The article is devoted to the study of the changes in the real exchange rate (RER) during the reformation of economic systems. The author substantiates the claim that the RER category emerged as a result of extending the purchasing power parity theory (PPPT) and received wide acceptance in modern western theories of the exchange rate. The author states that only the PPPT and consequently, the RER may serve as an estimation of competitiveness of the country only if the adjustment correction to the productivity margin is made.

The article studies the phenomenon of the RER increase during the transition from an administrative system to market relations on the example of such countries of Eastern Europe as the Czech Republic, Hungary, Poland, Slovakia within the period from 1989 to 1996. The economic literature lacks definite explanation and evaluation of such changes of the RER during the first stage of transformation.

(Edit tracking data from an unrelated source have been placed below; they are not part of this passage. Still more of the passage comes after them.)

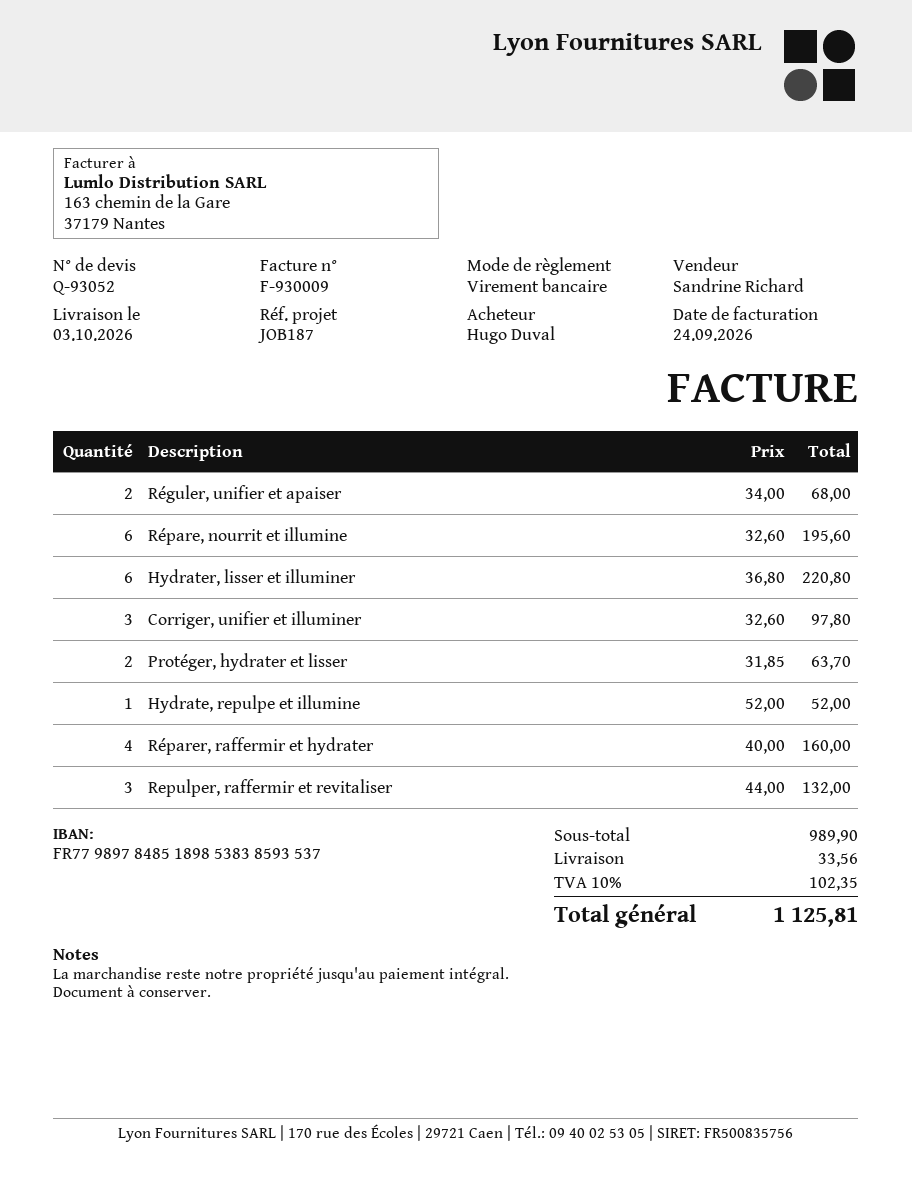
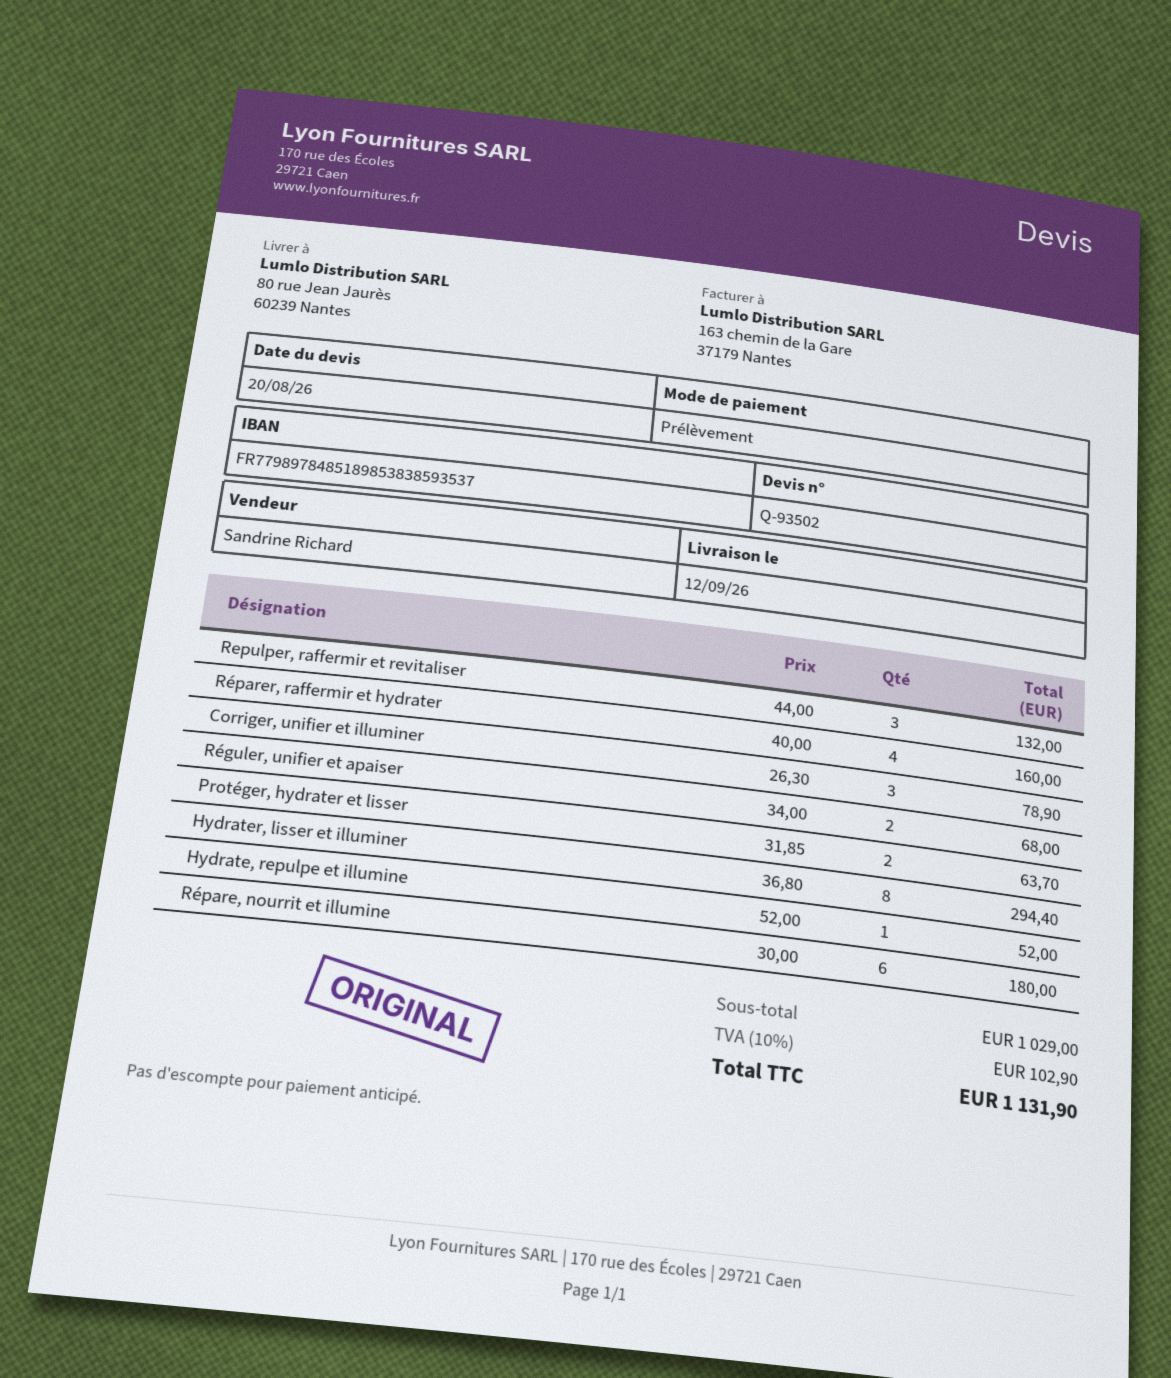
quote number: Q-93052 -> Q-93502
delivery date: 2026-10-03 -> 2026-09-12
payment method: bank transfer -> direct debit
Répare, nourrit et illumine: 6 x 32.60 = 195.60 -> 6 x 30.00 = 180.00
Hydrater, lisser et illuminer: 6 x 36.80 = 220.80 -> 8 x 36.80 = 294.40
Corriger, unifier et illuminer: 3 x 32.60 = 97.80 -> 3 x 26.30 = 78.90
subtotal: 989.90 -> 1029.00
shipping: 33.56 -> none
tax: 10% = 102.35 -> 10% = 102.90
total: 1125.81 -> 1131.90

From the PPPT point of view, the RER increase, for example, by 10 % and 20 % per year can be treated as a threat to the economy competitiveness. On the contrary, the alternative approach states that the real increase of the exchange rate after the initial overproportional devaluation corresponds to the equilibrium dynamics at the first stage of transformation. There have been efforts undertaken to give theoretical grounds to this non-traditional hypothesis. Despite the absence of the exchange rate theory in the transition period, the author makes a conclusion that in this case the main reason of equilibrium increase lies in the increase of economy effectiveness owing to the market price control and distribution of resources.

The article studies the process of the existing RER dynamics in the countries of Eastern Europe and points out the reasons for rapid initial devaluation and the gradual RER increase during the next years. The empirical check of the equilibrium RER increase proves its applicability only in the countries that have already realized the full complex of economic reforms. On the basis of the given approach the author outlines important recommendations for the economic policy in the countries with economies in transition. The comparison the of sources of the RER dynamics in the countries of Eastern Europe and the Republic of Belarus is an indicator of fundamental differences of the given transition economies both in the degree of realization of the full complex of reforms and in the adaptation of the real sector of economy to the market conditions.

"Women’s Participation in the System of Small Entrepreneurship Management in the Countries with Transitional Economy" (Ludmila Shukailo)

Women are the owners of nearly 25 % of new enterprises in the countries with transitional economy. As a result, there appeared a new non-standard approach towards running business. Though businesswomen have much in common with businessmen, they also have a different view of the economic situation and they run their business using non-traditional approaches and methods. The world witnesses the trend towards the growth of small businesses with few employees and not very high profits, headed by women, since they are interested mostly in the stability and legitimacy of the income against its volume.

The very fact of women’s participation in business increases their chances to influence the authorities with the aim to provide many more decisions in economic and social spheres with regard to their interests.

However, some problems arise when businesswomen create good ideas which could be realized in practice, but they lack experience, professional training, capital and influential connections in other organizations.

Therefore, governments and international organizations in the countries with transitional economies try to assist women entrepreneurs, involving the experience of industrially advanced countries.

The basis for these activities is laid by a range of recommendations offered by the UN Commission on the Status of Women. The given recommendations fully correspond to the situation in the sphere of women’s entrepreneurship in the countries with transitional economy. Some of them have already found their practical use, others require additional conditions. Women’s participation in the economic life of the society at the decision-making level should become a rule in the countries that choose the way of democratic development.